OECD praises Brazil reforms

By: unknown author
 The BBC News, June 7, 2001


After a decade of financial reforms, Brazil is experiencing sustained economic growth, a report by the Organization of Economic Cooperation & Development (OECD) has said.

It is the first report on Brazil by the Paris-based club of 30 free-market oriented, democratic nations.

The report, published late on Wednesday, praised reforms that have staunched hyper-inflation, curtailed public spending and opened up Brazil's economy to foreign trade.

But it also warned that Brazil's government must not slacken the pace of change if it wants the economy - Latin America's largest - to keep growing and reduce its gaping income inequality.

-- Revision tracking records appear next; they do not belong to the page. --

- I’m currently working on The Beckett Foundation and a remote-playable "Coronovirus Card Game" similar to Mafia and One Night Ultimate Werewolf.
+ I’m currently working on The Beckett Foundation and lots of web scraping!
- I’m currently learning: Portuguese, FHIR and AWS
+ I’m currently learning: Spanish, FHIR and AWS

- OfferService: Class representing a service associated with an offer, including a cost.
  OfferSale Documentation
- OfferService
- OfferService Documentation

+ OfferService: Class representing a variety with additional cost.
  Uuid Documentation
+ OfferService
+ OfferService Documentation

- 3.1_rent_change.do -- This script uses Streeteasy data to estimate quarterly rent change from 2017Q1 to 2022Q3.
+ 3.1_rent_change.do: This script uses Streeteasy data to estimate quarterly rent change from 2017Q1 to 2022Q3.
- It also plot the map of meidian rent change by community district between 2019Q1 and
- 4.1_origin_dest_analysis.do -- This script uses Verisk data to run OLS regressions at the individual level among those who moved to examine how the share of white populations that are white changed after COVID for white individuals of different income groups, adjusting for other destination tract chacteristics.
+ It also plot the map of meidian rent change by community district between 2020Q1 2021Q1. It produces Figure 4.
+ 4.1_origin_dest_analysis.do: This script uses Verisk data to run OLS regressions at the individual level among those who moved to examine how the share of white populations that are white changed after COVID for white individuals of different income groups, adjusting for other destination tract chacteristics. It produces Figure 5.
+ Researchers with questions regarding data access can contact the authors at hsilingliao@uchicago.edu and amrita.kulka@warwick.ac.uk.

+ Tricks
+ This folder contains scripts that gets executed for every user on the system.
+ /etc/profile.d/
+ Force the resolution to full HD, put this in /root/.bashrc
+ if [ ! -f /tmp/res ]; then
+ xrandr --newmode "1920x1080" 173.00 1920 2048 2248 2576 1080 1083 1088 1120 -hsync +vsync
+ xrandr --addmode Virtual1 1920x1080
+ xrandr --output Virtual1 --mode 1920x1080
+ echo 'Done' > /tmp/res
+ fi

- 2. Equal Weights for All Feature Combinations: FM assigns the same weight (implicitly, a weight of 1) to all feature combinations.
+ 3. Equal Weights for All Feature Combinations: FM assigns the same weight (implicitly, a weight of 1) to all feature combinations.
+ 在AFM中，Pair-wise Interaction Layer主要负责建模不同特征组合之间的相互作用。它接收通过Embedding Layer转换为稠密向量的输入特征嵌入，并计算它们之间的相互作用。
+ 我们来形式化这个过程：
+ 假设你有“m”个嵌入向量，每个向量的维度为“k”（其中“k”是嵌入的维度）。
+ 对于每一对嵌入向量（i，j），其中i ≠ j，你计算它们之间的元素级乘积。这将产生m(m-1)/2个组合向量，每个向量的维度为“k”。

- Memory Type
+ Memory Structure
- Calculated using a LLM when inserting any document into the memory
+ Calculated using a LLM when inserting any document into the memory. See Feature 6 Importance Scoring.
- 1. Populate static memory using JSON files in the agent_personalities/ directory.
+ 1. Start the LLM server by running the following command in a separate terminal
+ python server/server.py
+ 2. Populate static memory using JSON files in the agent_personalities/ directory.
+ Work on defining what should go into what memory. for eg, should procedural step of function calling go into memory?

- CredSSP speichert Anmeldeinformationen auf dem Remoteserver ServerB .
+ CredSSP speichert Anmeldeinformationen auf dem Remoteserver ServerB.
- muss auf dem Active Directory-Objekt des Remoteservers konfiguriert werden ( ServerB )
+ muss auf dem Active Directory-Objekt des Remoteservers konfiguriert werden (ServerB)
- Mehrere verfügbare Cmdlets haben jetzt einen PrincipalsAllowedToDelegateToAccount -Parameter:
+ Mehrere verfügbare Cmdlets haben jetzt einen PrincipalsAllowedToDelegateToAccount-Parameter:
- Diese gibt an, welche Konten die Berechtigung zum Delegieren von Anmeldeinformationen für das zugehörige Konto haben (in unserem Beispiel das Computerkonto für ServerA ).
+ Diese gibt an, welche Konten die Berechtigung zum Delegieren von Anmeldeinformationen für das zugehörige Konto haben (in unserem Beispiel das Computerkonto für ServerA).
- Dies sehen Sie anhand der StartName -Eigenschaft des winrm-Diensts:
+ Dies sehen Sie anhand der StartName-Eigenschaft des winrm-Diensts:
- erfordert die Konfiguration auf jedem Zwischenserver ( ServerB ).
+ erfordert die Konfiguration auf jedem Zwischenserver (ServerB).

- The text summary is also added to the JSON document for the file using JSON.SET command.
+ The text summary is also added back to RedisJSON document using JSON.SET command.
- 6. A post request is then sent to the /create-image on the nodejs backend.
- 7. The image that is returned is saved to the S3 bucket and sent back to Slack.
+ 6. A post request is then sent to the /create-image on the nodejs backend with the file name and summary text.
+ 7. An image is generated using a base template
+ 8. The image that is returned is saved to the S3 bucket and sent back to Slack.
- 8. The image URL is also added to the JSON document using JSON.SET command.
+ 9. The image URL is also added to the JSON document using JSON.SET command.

As finance minister in 1993, President Fernando Henrique Cardoso initiated or developed most of the reforms. He then went on to win an unprecedented two presidential elections.

"Brazil's high burden of foreign debt and dependence on foreign savings means it is very vulnerable to external shocks," the report said.

The report recommends that Brazil:

  • Simplifies its complex tax system
  • reduces its public pension bill
  • gives the central bank more independence
  • strengthens local capital markets
  • targets social spending better.

The inequality between rich and poor in Brazil is pronounced.

In big cities such as Sao Paulo and Rio de Janeiro, millions of slum dwellers live in the shadow of high-rise luxury apartments. And in the countryside, land ownership is still concentrated in the hands of the very rich.

Acknowledging that income distribution is marked by high levels of inequality, the report said better targeted welfare spending would empower the poor and boost the economy

Energy crisis

The OECD made a special plea for urgent energy sector reform.

The country has been suffering its worst-ever energy crisis, partly because a lack of rain has hit operation of the mainly hydro-electric power network.

Most of Brazil is under strict rationing designed to cut the national electricity bill by a fifth.

"Meeting this demand will be a challenge to the government", the report concluded.